Exercise input
Start of Block

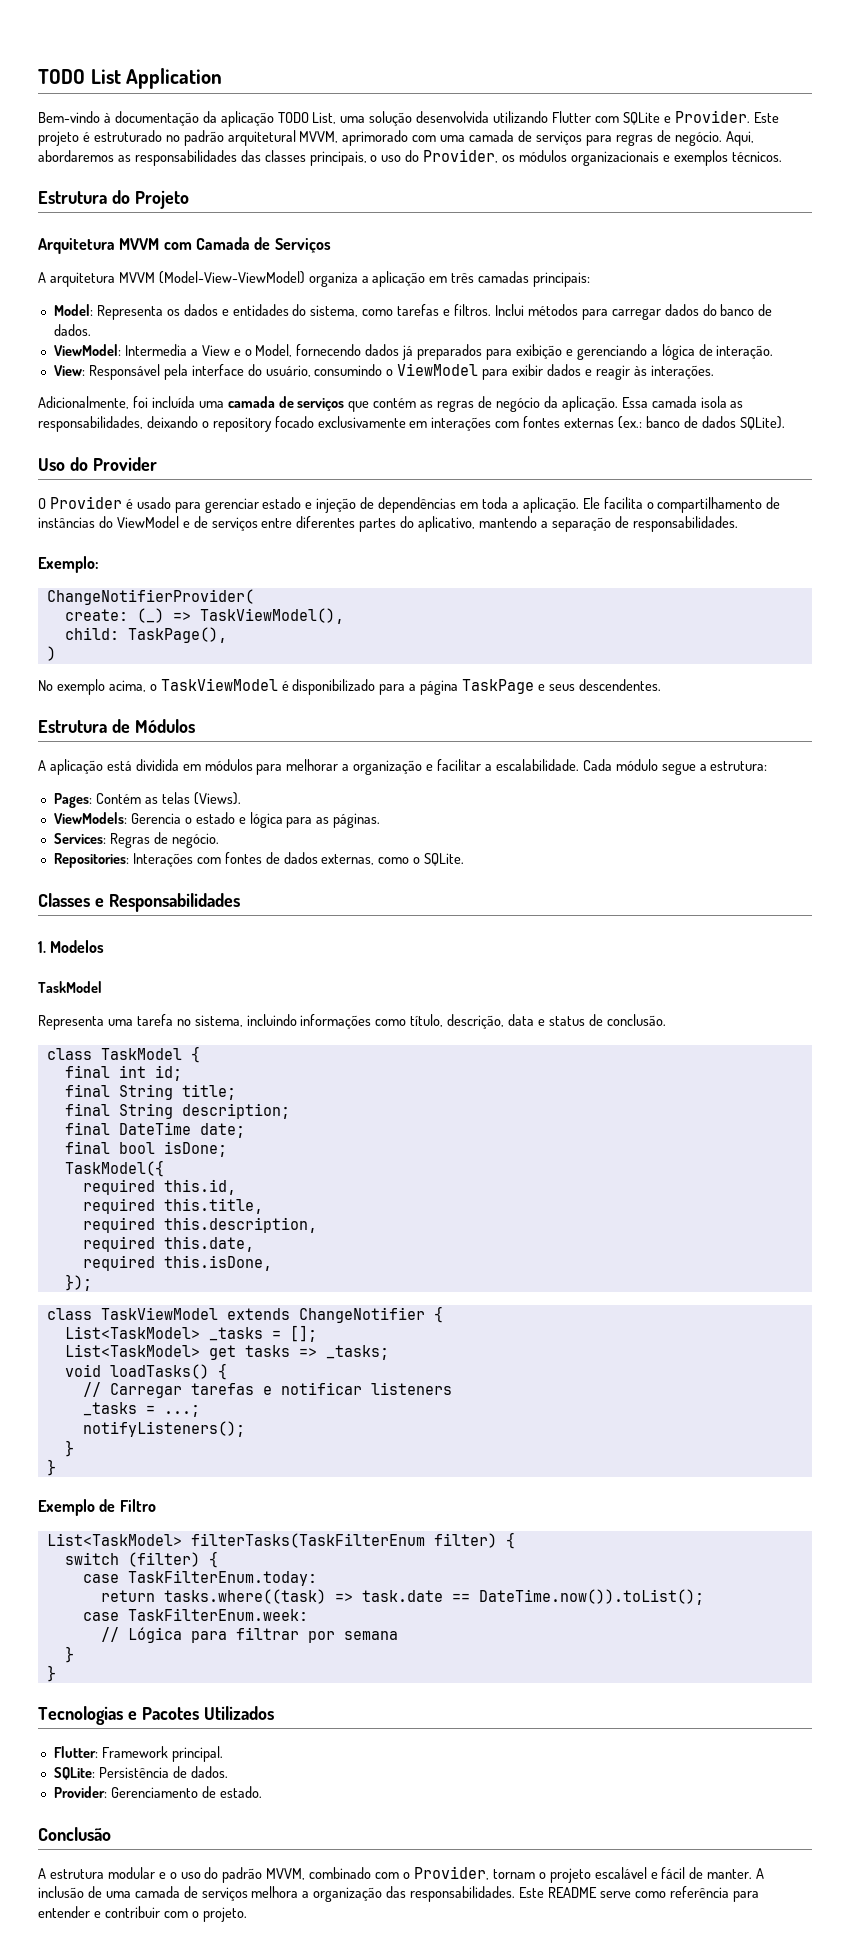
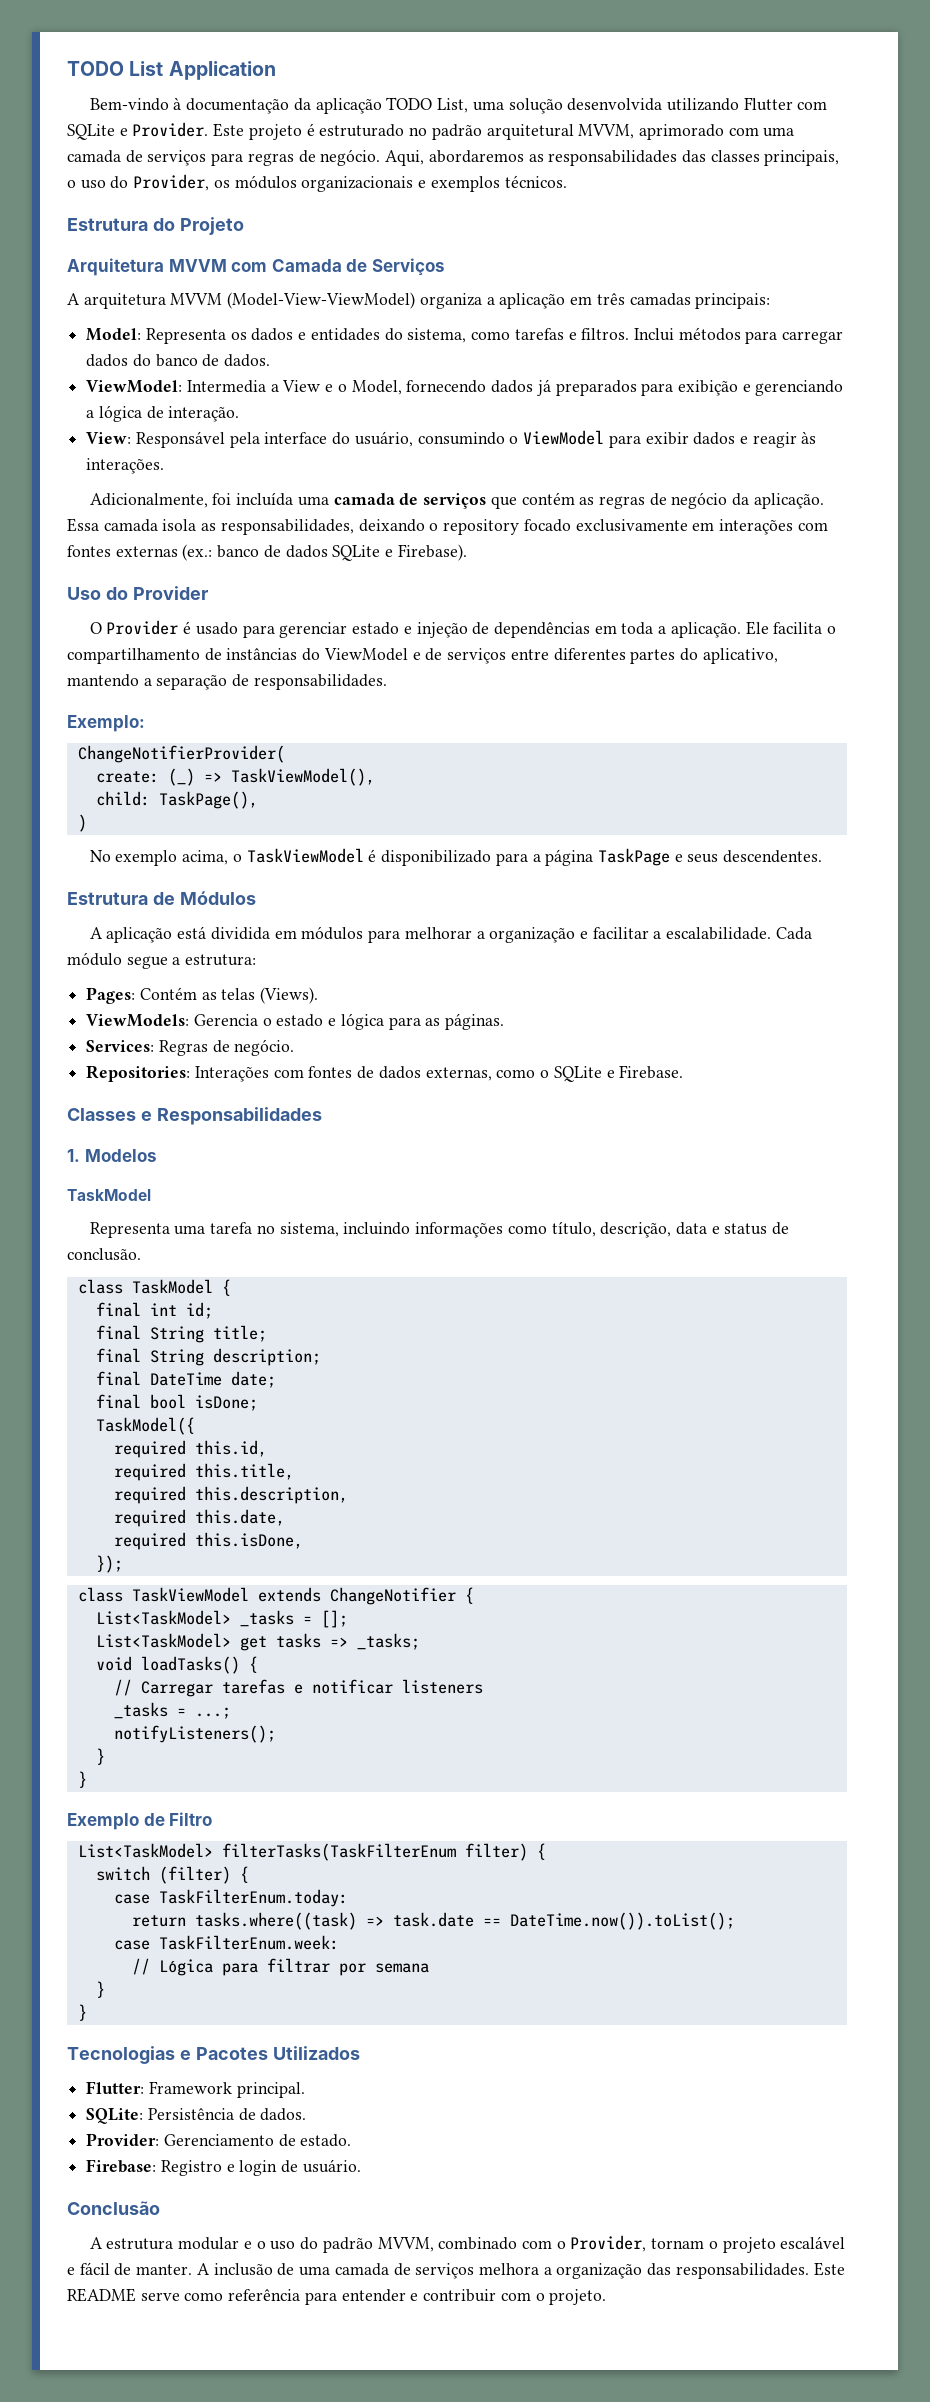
- Essa camada isola as responsabilidades, deixando o repository focado exclusivamente em interações com fontes externas (ex.: banco de dados SQLite).
+ Essa camada isola as responsabilidades, deixando o repository focado exclusivamente em interações com fontes externas (ex.: banco de dados SQLite e Firebase).
- Repositories: Interações com fontes de dados externas, como o SQLite.
+ Repositories: Interações com fontes de dados externas, como o SQLite e Firebase.
+ Firebase: Registro e login de usuário.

End of Block

Problem to solve
Exactly the lines from the one containing "SQLite e Firebase." through the final line above, and only those, should be given again.

Exercise solution
+ Repositories: Interações com fontes de dados externas, como o SQLite e Firebase.
+ Firebase: Registro e login de usuário.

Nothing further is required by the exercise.